Accidents aux Forges en 1896...
Quand le "Courrier de Bayonne" de l'époque relate encore des accidents aux Forges...
Article des 2 et 3 février 1896
"Hier vendredi 31, deux sérieux accidents sont survenus aux Forges de l'Adour au Boucau.
Le matin, le nommé Darracq Léon, marié et âgé de 37 ans, était occupé à porter sur l'épaule avec d'autres ouvriers, une lourde masse de métal.
Au moment où on lui commanda de la projeter sur un wagonnet, il se pressa plus qu'il ne fallait, et la lourde masse lui tomba sur le bas de la jambe gauche. La jambe fut écrasée littéralement.
Dans l'après-midi vers les cinq heures, le jeune Moussez Etienne âgé de 17 ans et habitant chez ses parents à Ondres, était occupé à décrocher des wagons pour la manoeuvre. Ces wagons étaient en marche. Comment fit ce pauvre garçon ? Le fait est qu'il tomba ou roula sous ces wagons, et lorsqu'on le releva, il avait la cuisse gauche fracturée et des plaies très grandes et multiples, éparses un peu par tout le corps.
Après avoir reçu les premiers soins du Docteur Darbouet, ces deux blessés ont été menés à l'hôpital Saint Léon."
Article du 23 avril 1896
"Hier soir vers 5h et demie, un grave accident s'est produit aux Forges de l'Adour.
Le sieur Pierre Battut âgé de 28 ans habitant Ondres, était occupé à débarquer des poteaux de mine d'un wagonnet lorsqu'il perdit l'équilibre et tomba la tête la première, sur les dalles du quai, d'une hauteur de 2,50 à 3 mètres.
Relevé sans connaissance il fut transporté à l'ambulance des Forges, où M. le docteur Darbouet, mandé immédiatement, reconnut une fracture à la base du crâne.
Malgré les soins qui lui furent donnés, le malheureux expira deux heures après.
Il était marié depuis quelques mois à peine, et laisse une veuve dans un état intéressant."
Article du 2 juin 1896
"Un accident qui aurait pu être des plus graves, s'est produit avant hier soir, vers 5 heures et demie, aux Forges de l'Adour.
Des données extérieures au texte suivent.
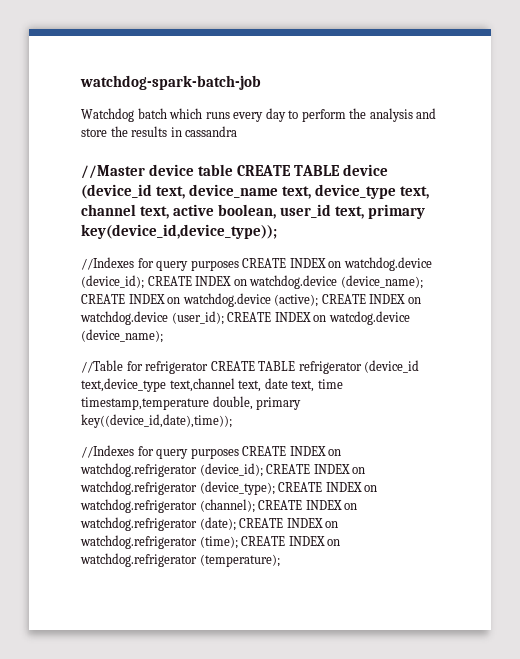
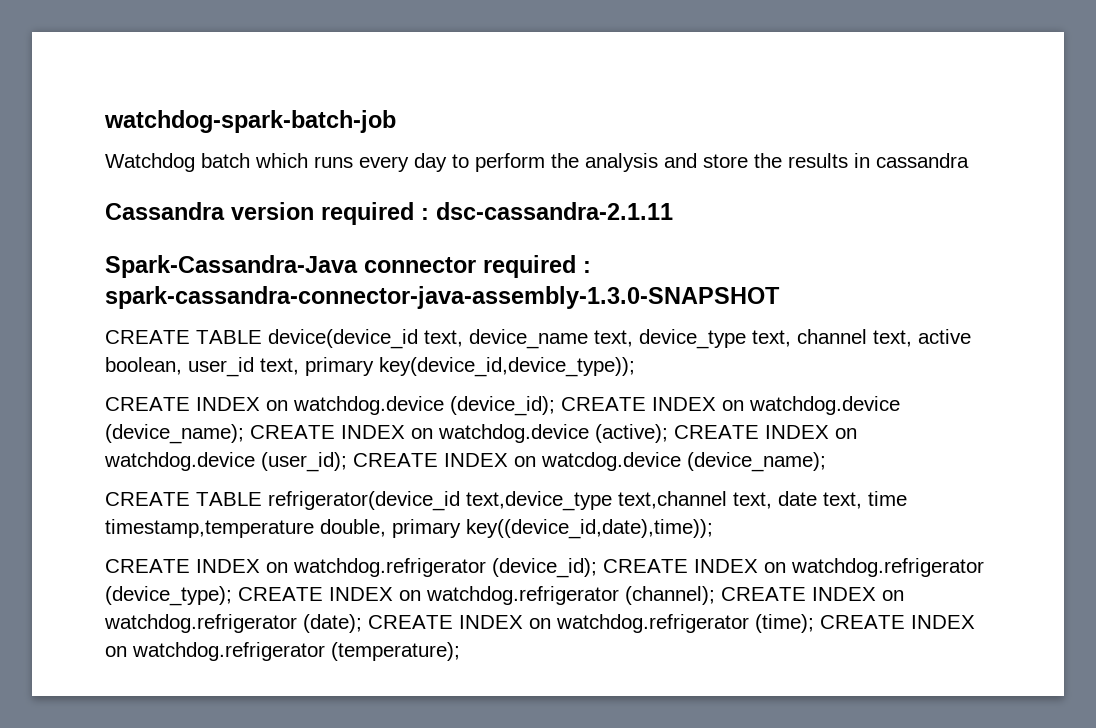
[81,164,389,179] [81,184,152,199] //Master device table CREATE TABLE device (device_id -> [105,202,673,225] [105,255,591,278] [105,286,780,309] [105,329,418,349] Cassandra version required : dsc-cassandra-2.1.11 // Spark-Cassandra-Java connector required : spark-cassandra-connector-java-assembly-1.3.0-SNAPSHOT // CREATE TABLE device(device_id
[81,257,239,271] //Indexes for query purposes -> (635, 367) none
[81,360,420,374] //Table for refrigerator CREATE TABLE refrigerator (device_id -> [105,491,460,511] CREATE TABLE refrigerator(device_id
[81,445,239,459] //Indexes for query purposes -> (713, 529) none

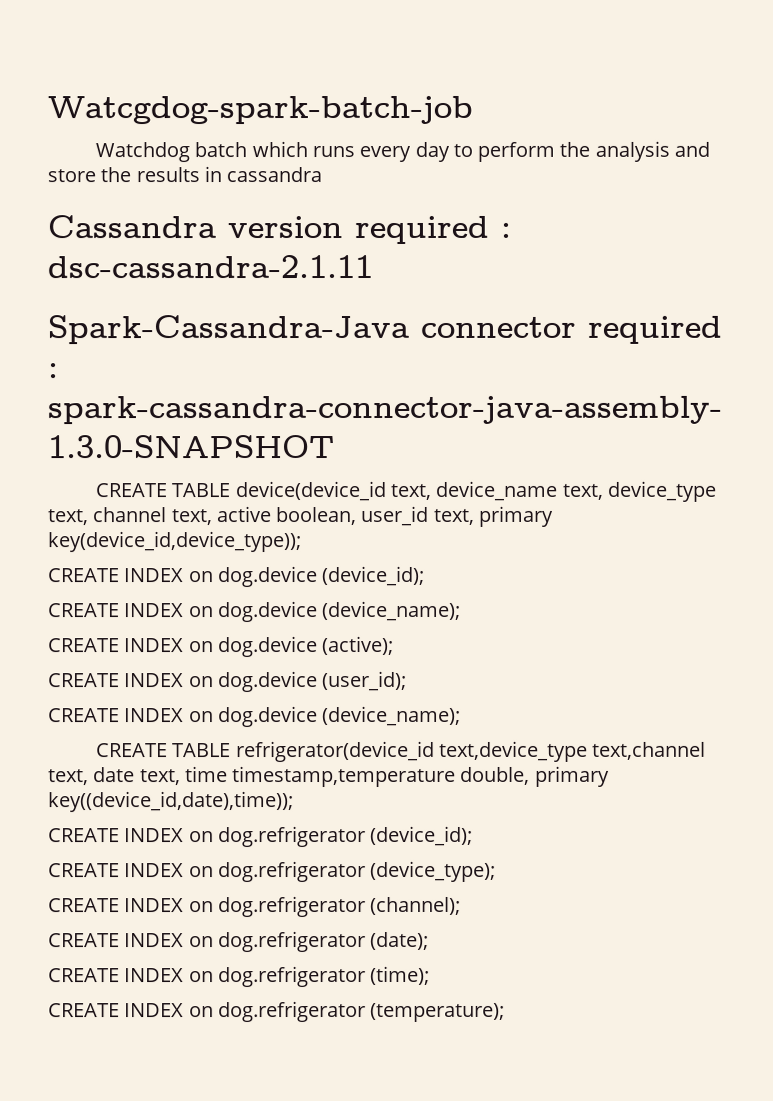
[104,110,396,133] watchdog-spark-batch-job -> [47,95,473,125] Watcgdog-spark-batch-job
[293,396,900,416] [105,424,589,444] watchdog.device (device_id); CREATE INDEX on watchdog.device (device_name); CREATE INDEX on watchdog.device -> [217,565,426,588] [48,600,462,623] [48,636,318,658] dog.device (device_id); // CREATE INDEX on dog.device (device_name); // CREATE INDEX on dog.device
[674,425,857,439] [104,452,255,471] CREATE INDEX on watchdog.device -> [48,671,318,693] // CREATE INDEX on dog.device
[353,452,681,471] CREATE INDEX on watcdog.device -> [48,706,318,728] // CREATE INDEX on dog.device
[293,558,984,578] watchdog.refrigerator (device_id); CREATE INDEX on watchdog.refrigerator -> [217,825,474,848] [48,861,366,883] dog.refrigerator (device_id); // CREATE INDEX on dog.refrigerator
[238,586,619,605] CREATE INDEX on watchdog.refrigerator -> [48,896,366,918] // CREATE INDEX on dog.refrigerator
[721,587,904,601] [104,614,297,633] CREATE INDEX on watchdog.refrigerator -> [48,931,366,953] // CREATE INDEX on dog.refrigerator
[368,614,749,633] CREATE INDEX on watchdog.refrigerator -> [48,966,366,988] // CREATE INDEX on dog.refrigerator
[820,615,975,629] [105,642,325,661] CREATE INDEX on watchdog.refrigerator -> [48,1001,366,1023] // CREATE INDEX on dog.refrigerator

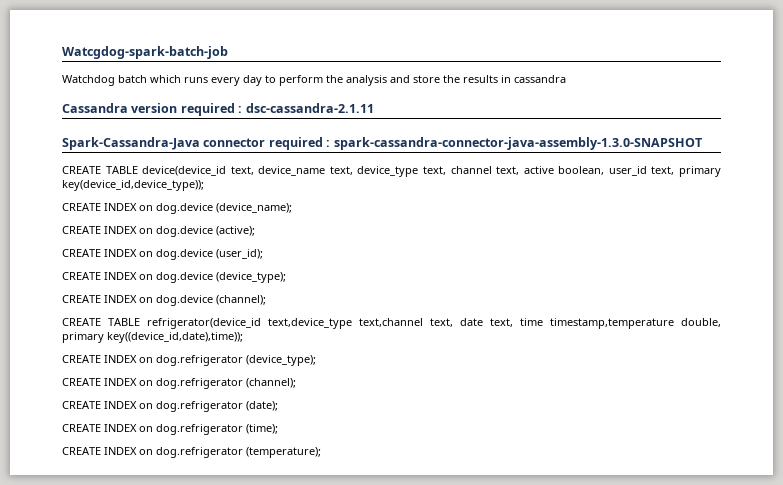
[48,565,426,588] // CREATE INDEX on dog.device (device_id); -> (204, 185) none
[322,705,462,727] (device_name); -> [216,272,286,283] [62,295,266,306] (device_type); // CREATE INDEX on dog.device (channel);
[48,825,474,848] // CREATE INDEX on dog.refrigerator (device_id); -> (243, 337) none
Le sieur François Stoker, âgé de 36 ans, dégrossisseur, ayant voulu voir s'il y avait quelque chose de dérangé au cylindre de la machine du train-rail, s'approcha trop, fut accroché par la blouse au manchon du cylindre, entraîné par le volant, qui est d'un poids énorme, et il fit plusieurs tours avec le volant avant qu'il pût être arrêté.
Heureusement, s'étant cramponné des deux mains, il ne reçut que quelques contusions légères.